▶ ACTION ITEM
Where an entry contains an image, leave the image out; restate everything else exactly.

▶ PROVIDED RECORDS
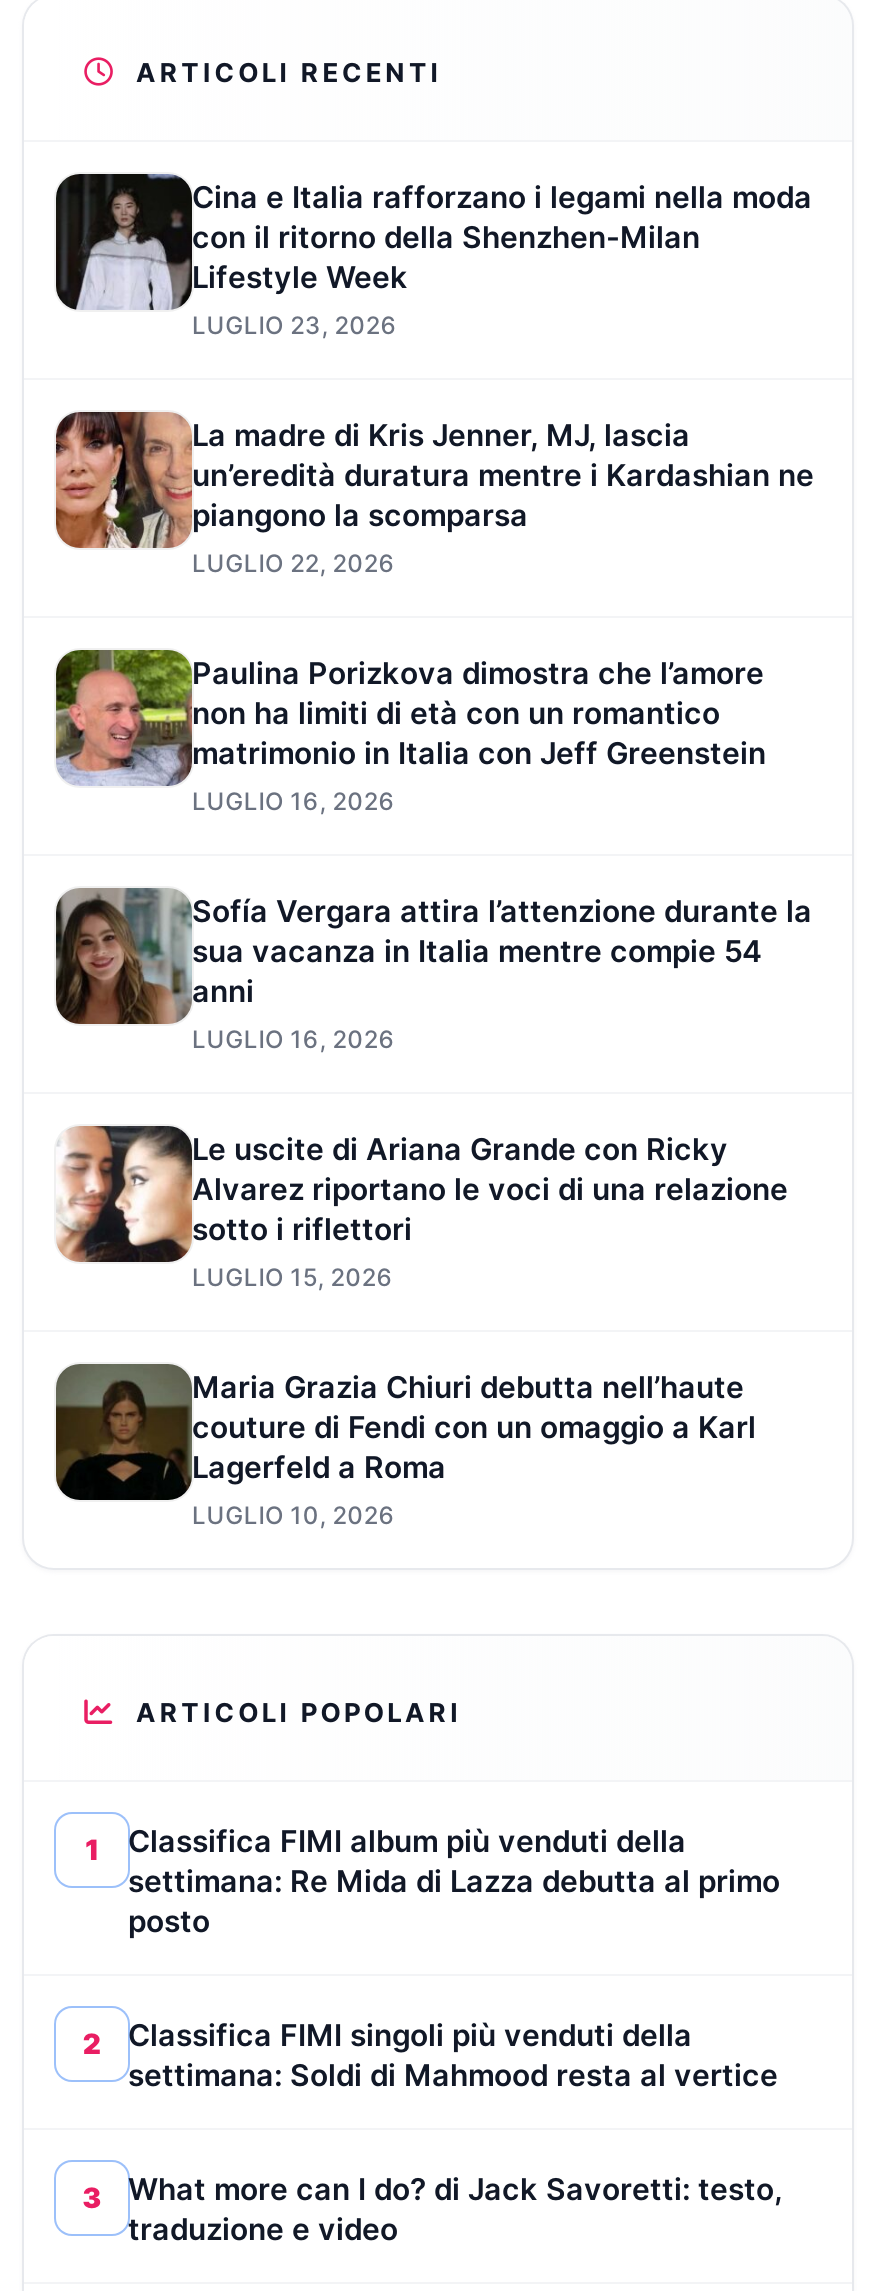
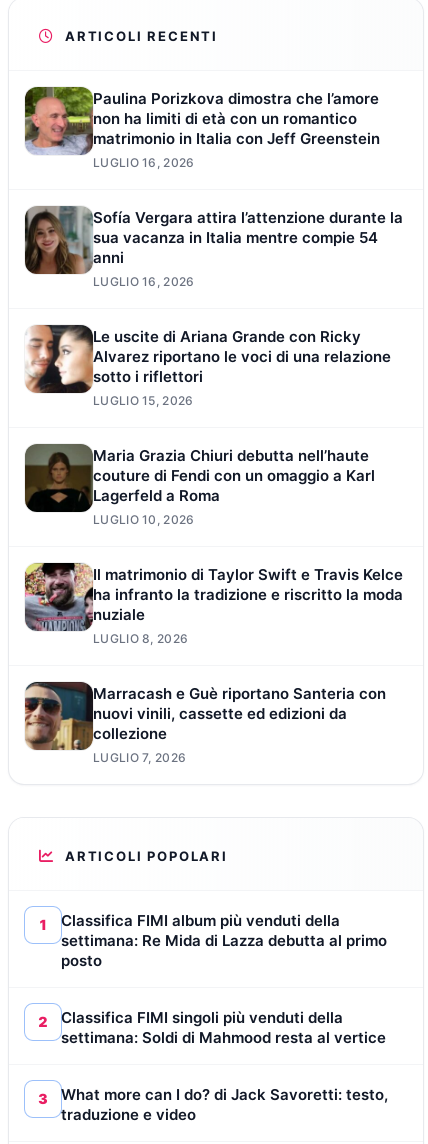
[54,172,814,578] [image] | Cina e Italia rafforzano i legami nella moda | con il ritorno della Shenzhen-Milan | Lifestyle Week | LUGLIO 23, 2026 | La madre di Kris Jenner, MJ, lascia | un’eredità duratura mentre i Kardashian ne | piangono la scomparsa | LUGLIO 22, 2026 -> none
[54,412,164,548] [image] -> none
moved [52,646,812,1530] -> [23,85,403,527]: [image] | Paulina Porizkova dimostra che l’amore | non ha limiti di età con un romantico | ... | Lagerfeld a Roma | LUGLIO 10, 2026
none -> [24,562,403,765] [image] | Il matrimonio di Taylor Swift e Travis Kelce | ha infranto la tradizione e riscritto la moda | nuziale | LUGLIO 8, 2026 | Marracash e Guè riportano Santeria con | nuovi vinili, cassette ed edizioni da | collezione | LUGLIO 7, 2026
none -> [24,683,79,751] [image]

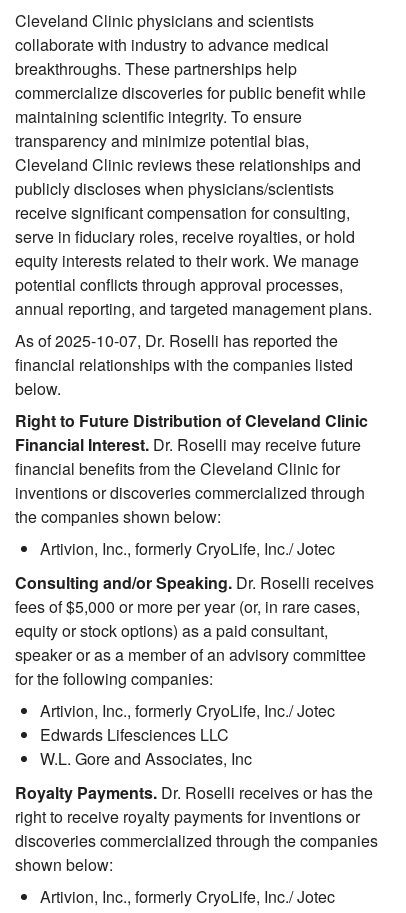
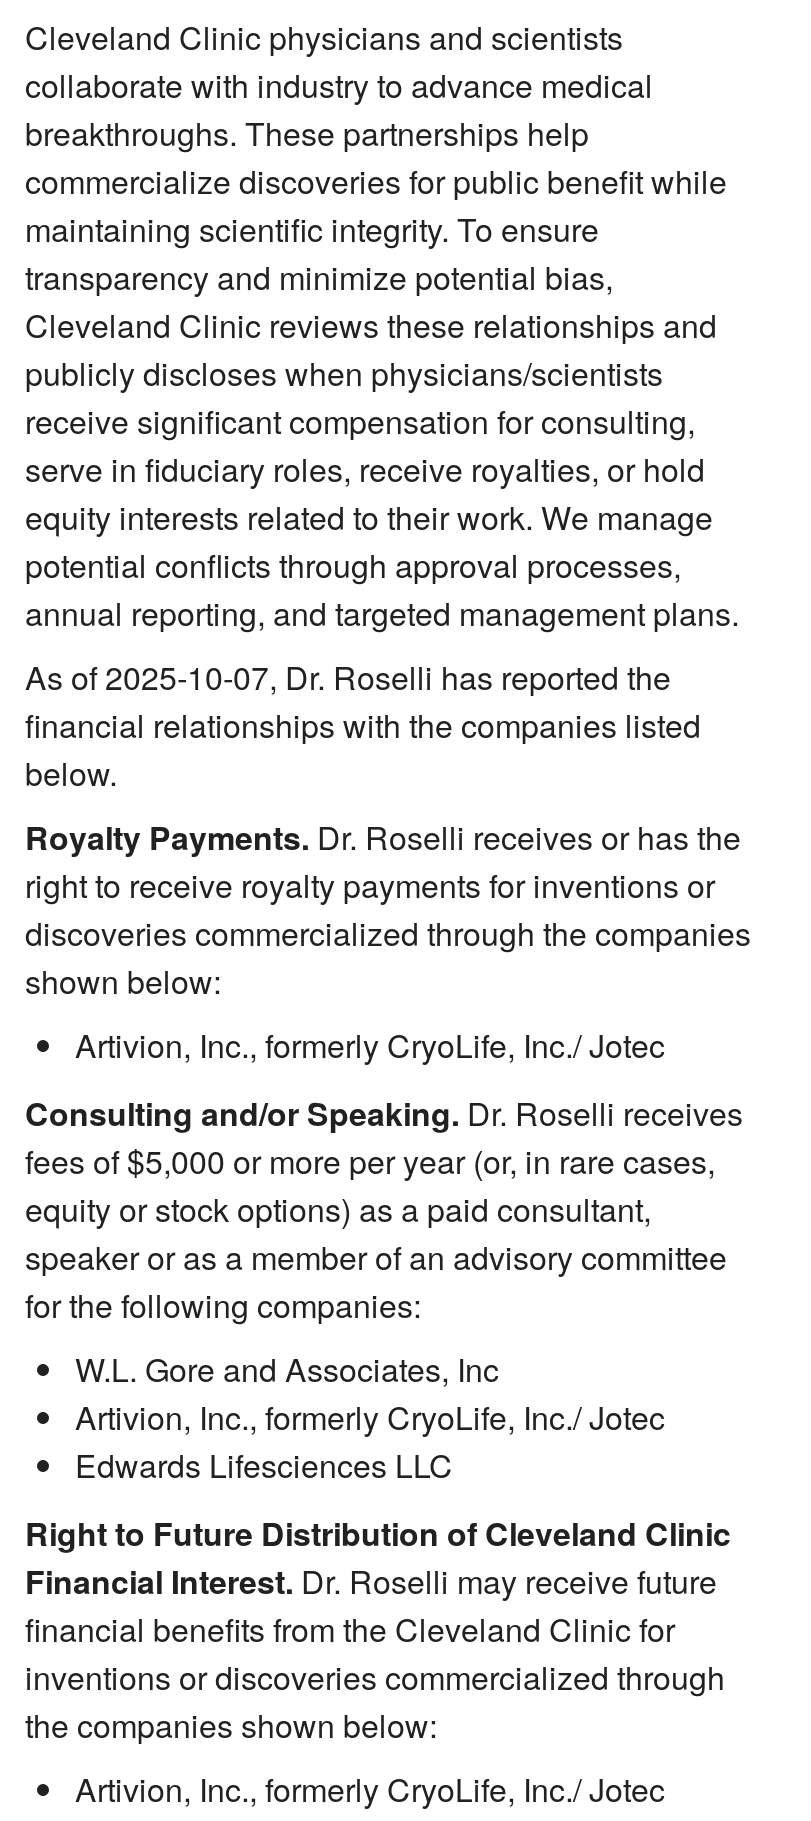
moved [15,408,368,528] -> [25,1509,731,1747]: Right to Future Distribution of Cleveland Clinic | Financial Interest. Dr. Roselli may receive future | financial benefits from the Cleveland Clinic for | inventions or discoveries commercialized through | the companies shown below:
moved [15,536,374,690] -> [25,1021,743,1327]: Artivion, Inc., formerly CryoLife, Inc./ Jotec | Consulting and/or Speaking. Dr. Roselli receives | fees of $5,000 or more per year (or, in rare cases, | equity or stock options) as a paid consultant, | speaker or as a member of an advisory committee | for the following companies:
moved [40,746,252,770] -> [75,1345,499,1391]: W.L. Gore and Associates, Inc
moved [15,780,378,876] -> [25,813,751,1003]: Royalty Payments. Dr. Roselli receives or has the | right to receive royalty payments for inventions or | discoveries commercialized through the companies | shown below:

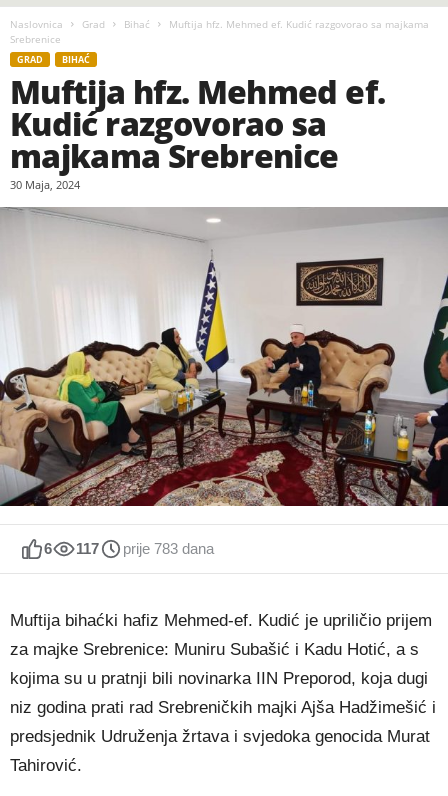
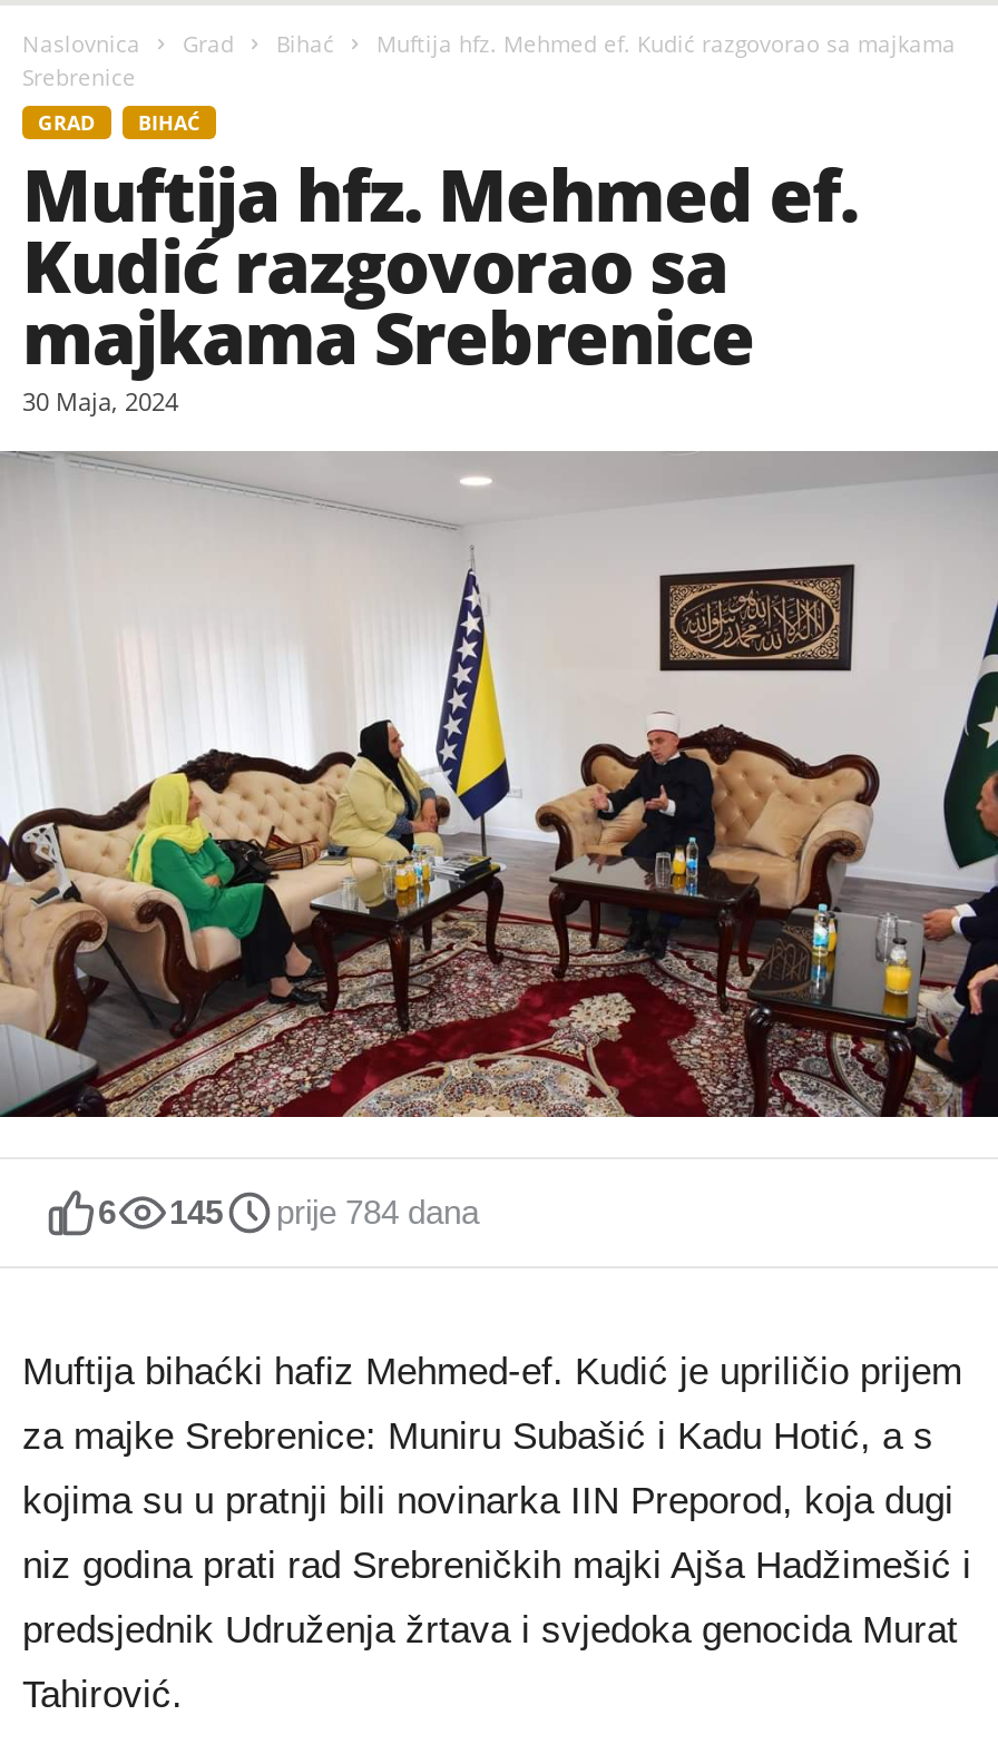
[76,540,99,557] 117 -> [169,1192,223,1230] 145
[123,540,214,557] prije 783 dana -> [276,1192,479,1230] prije 784 dana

▶ RESPONSE AREA
[54,172,814,578] [image] | Cina e Italia rafforzano i legami nella moda | con il ritorno della Shenzhen-Milan | Lifestyle Week | LUGLIO 23, 2026 | La madre di Kris Jenner, MJ, lascia | un’eredità duratura mentre i Kardashian ne | piangono la scomparsa | LUGLIO 22, 2026 -> none
[54,412,164,548] [image] -> none
moved [52,646,812,1530] -> [23,85,403,527]: [image] | Paulina Porizkova dimostra che l’amore | non ha limiti di età con un romantico | ... | Lagerfeld a Roma | LUGLIO 10, 2026
none -> [24,562,403,765] [image] | Il matrimonio di Taylor Swift e Travis Kelce | ha infranto la tradizione e riscritto la moda | nuziale | LUGLIO 8, 2026 | Marracash e Guè riportano Santeria con | nuovi vinili, cassette ed edizioni da | collezione | LUGLIO 7, 2026
none -> [24,683,79,751] [image]

moved [15,408,368,528] -> [25,1509,731,1747]: Right to Future Distribution of Cleveland Clinic | Financial Interest. Dr. Roselli may receive future | financial benefits from the Cleveland Clinic for | inventions or discoveries commercialized through | the companies shown below:
moved [15,536,374,690] -> [25,1021,743,1327]: Artivion, Inc., formerly CryoLife, Inc./ Jotec | Consulting and/or Speaking. Dr. Roselli receives | fees of $5,000 or more per year (or, in rare cases, | equity or stock options) as a paid consultant, | speaker or as a member of an advisory committee | for the following companies:
moved [40,746,252,770] -> [75,1345,499,1391]: W.L. Gore and Associates, Inc
moved [15,780,378,876] -> [25,813,751,1003]: Royalty Payments. Dr. Roselli receives or has the | right to receive royalty payments for inventions or | discoveries commercialized through the companies | shown below:

[76,540,99,557] 117 -> [169,1192,223,1230] 145
[123,540,214,557] prije 783 dana -> [276,1192,479,1230] prije 784 dana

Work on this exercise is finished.